Myofibrils-> Muscle Fiber-> Muscle fascicle -> Skeletal Muscle
Skeletal muscle:
1) What does endomysium bind?
2) What does perimysium bind? What is in this layer?
3) What does epimysium bind?
1) Muscle fibers
2) Fascicles; nerves and blood vessels
3) Muscles
1) What do protein filaments of skeletal muscle do?
2) What are the two kinds of filaments?
3) What two regulatory proteins are involved in skeletal muscle?
1) Provide the architecture and contractile machinery
2) Thick (myosin) and thin (actin) filaments
3) Troponin and tropomyosin
1) What are sarcomeres in skeletal muscle?
2) What do they create?
1) Structural and functional unit of actin and myosin; linked muscle contraction
2) Dark and light bands (striated appearance)
1) What maintain skeletal muscle?
2) List them
1) Cytoskeletal proteins
2) A band, H zone, M line, I band, & Z line
What makes up the A band?
Overlapping actin and myosin
1) Where is the H zone?
2) What filament(s) is/ are here?
1) Middle of A band, lighter area
2) Only myosin filaments (thick) reach here
What is the M line made of?
Supporting proteins holding myosin filaments
What is the I band?
Remaining portion of thin filaments
1) Where is the Z line?
2) What is the area between Z lines called?
1) Middle of I band
2) A sarcomere; the functional unit of skeletal muscle
1) What is the functional unit of skeletal muscle?
2) How is it defined?
1) Sarcomere
2) Area between Z lines
What forms each thick filament [of skeletal muscle]?
Hundreds of myosin proteins
1) Each myosin molecule contains what?
2) Describe what it looks like
1) Two identical subunits shaped like golf clubs
2)
-Tails are intertwined, heads project outward at regular intervals
-Tails project towards center and can bend at “neck” or tail
What do the heads that make up a myosin molecule form?
Cross bridges between thick and thin filaments
What are the two crucial sites of each myosin molecule’s head?
1) Actin-binding site
2) Myosin ATPase site
What 3 things make up thin filaments? [of skeletal muscle]
1) Actin
2) Tropomyosin
3) Troponin
1) What is actin shaped like?
2) What is its significance [in skeletal muscle]?
1) Spherical and twisted into actin helix
2) Binding site for myosin cross bridge
1) What is tropomyosin shaped like?
2) What does it do [in skeletal muscle]?
1) Threadlike
2) Wraps around helix and covers binding sites
What makes up troponin?
3 small spherical subunits
1) When skeletal muscle is at rest, what is troponin doing?
2) At rest, what blocks actin binding sites?
1) Not bound to calcium
2) Ribbon
What happens when calcium binds to troponins [in skeletal muscle]?
Slips the ribbon, which exposes myosin binding site
What do troponin and tropomyosin act as?
Regulatory proteins (determine if muscle can contract or not)

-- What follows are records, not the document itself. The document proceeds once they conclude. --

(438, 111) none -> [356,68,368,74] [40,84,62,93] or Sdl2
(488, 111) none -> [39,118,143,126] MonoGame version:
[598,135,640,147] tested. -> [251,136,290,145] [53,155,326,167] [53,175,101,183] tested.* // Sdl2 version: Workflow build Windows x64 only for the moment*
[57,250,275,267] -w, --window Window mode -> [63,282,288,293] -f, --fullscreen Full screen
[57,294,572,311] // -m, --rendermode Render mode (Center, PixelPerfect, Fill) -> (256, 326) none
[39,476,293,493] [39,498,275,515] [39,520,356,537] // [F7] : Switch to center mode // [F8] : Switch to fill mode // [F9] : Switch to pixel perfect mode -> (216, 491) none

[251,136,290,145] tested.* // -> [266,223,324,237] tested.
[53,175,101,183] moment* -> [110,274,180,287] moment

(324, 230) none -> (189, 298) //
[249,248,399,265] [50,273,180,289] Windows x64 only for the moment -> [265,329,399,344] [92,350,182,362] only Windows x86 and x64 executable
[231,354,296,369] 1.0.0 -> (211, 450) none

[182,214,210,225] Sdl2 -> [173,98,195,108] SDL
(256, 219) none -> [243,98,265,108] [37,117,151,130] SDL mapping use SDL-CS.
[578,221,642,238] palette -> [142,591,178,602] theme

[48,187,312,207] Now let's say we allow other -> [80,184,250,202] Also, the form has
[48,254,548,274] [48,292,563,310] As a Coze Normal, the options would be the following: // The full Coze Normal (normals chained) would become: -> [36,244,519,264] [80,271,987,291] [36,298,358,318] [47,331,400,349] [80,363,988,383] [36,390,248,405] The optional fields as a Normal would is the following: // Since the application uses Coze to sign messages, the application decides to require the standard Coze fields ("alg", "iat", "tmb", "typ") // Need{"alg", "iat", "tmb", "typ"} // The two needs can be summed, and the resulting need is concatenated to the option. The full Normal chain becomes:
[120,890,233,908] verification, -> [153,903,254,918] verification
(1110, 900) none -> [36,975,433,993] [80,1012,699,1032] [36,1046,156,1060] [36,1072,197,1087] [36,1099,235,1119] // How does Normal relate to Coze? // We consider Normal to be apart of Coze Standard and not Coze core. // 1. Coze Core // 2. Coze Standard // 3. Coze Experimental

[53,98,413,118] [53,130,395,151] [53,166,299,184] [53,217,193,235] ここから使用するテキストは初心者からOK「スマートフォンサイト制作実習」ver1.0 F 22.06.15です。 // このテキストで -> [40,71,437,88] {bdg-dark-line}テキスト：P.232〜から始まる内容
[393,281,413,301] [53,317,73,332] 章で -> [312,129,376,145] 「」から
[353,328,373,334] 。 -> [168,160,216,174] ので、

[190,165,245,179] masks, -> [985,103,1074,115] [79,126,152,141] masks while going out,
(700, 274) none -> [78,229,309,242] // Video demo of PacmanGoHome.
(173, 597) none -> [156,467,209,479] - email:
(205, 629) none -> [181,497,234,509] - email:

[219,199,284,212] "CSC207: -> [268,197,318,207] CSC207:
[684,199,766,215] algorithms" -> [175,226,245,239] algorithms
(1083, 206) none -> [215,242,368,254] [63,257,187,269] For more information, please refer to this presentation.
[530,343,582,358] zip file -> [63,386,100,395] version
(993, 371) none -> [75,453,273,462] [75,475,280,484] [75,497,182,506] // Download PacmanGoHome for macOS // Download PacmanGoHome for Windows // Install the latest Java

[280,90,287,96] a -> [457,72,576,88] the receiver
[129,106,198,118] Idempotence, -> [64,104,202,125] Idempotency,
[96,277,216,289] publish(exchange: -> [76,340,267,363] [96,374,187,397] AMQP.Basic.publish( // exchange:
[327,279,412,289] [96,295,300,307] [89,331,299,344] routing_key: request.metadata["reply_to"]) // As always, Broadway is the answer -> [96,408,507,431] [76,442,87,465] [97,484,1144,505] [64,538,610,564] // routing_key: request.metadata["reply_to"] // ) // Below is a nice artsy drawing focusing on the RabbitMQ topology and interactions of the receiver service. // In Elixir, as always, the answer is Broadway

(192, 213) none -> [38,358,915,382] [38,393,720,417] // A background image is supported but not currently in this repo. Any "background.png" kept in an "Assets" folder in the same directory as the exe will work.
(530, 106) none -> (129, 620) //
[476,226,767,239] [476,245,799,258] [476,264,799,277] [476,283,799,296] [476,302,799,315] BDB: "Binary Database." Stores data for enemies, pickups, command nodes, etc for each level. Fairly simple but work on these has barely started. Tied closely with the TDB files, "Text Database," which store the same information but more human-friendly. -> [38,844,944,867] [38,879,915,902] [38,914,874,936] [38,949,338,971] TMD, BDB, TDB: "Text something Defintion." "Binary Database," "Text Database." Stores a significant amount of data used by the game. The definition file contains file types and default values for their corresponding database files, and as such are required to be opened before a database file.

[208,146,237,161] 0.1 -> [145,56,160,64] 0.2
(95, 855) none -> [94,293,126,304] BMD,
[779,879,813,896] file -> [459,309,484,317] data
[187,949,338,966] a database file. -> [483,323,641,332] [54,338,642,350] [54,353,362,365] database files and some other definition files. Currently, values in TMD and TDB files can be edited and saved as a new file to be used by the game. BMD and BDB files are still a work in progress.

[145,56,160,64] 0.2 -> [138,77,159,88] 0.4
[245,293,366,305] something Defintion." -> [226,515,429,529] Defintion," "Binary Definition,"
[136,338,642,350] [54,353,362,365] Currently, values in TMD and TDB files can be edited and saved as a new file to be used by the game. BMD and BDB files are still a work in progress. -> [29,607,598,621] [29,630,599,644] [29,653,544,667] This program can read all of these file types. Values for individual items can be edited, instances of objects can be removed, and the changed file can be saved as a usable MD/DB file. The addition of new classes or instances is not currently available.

1) What do cross bridges extend from and towards?
2) What do they project from, and in how many directions?
1) Extend from thick myosin filaments towards actin
2) Project from each myosin filament in six directions
A single muscle fiber can contain:
____ billion thick myosin filaments
____ billion thin actin filaments
16 billion thick, 32 billion thin
1) Electrochemical events at a neuromuscular junction [of skeletal muscle] link what?
2) What is key here?
1) Nerve action potentials to the skeletal muscle action potentials that trigger contraction
2) Calcium
1) What branches into the NMJ (neuromuscular junction)?
2) What does it contain?
1) Motor neuron
2) Acetylcholine
Intracellular _________ concentration is the key variable in switching muscle between relaxation and contraction
calcium
1) What are the Transverse tubules (T tubules)?
2) What direction do they go?
3) What do they allow?
1) Continuations of the surface membrane
2) Dip down perpendicular to A and I bands
3) AP’s on surface to spread down
1) What is the sarcoplasmic reticulum?
2) What do its lateral sacs do?
1) Modified ER that surrounds myofibrils like a sleeve
2) Store Ca+ that releases with AP’s down T tubules
What 5 things happen when the T tubule of skeletal muscle transmits an AP?
1) SR releases Ca+
2) Ca+ moves troponin and tropomyosin out of the way of the actin binding sites
3) Actin links with myosin cross bridges
4) Sarcomeres shorten
5) Muscle contracts
What is the process between the T tubule transmitting an action potential and a muscle contracting called?
Excitation-contraction coupling
What happens during muscle contraction [microscopically]?
Cross-bridge binding and bending pulls the actin filaments inward (via the sliding filament mechanism)
Describe how the sliding filament mechanism works (3 steps)
1) Thin (actin) filaments slide inwards over stationary thick filaments
2) Slide over sarcomere’s A band, pulling Z lines closer
3) Sarcomeres shorten throughout length of muscle, causing contraction
What happens right after the sliding filament mechanism [of skeletal muscle contraction]? What does this allow for
Ca+ pulls regulatory proteins “out of the way”; this allows for myosin to bind with actin
What does myosin do after it binds to actin?
It’s a motor protein, so it “walks” along actin filament, pulling it inwards
True or false: Myosin stays stationary, but bends at the tail and neck
True; the helix itself stays still
1) What is myosin bending at the tail and neck called?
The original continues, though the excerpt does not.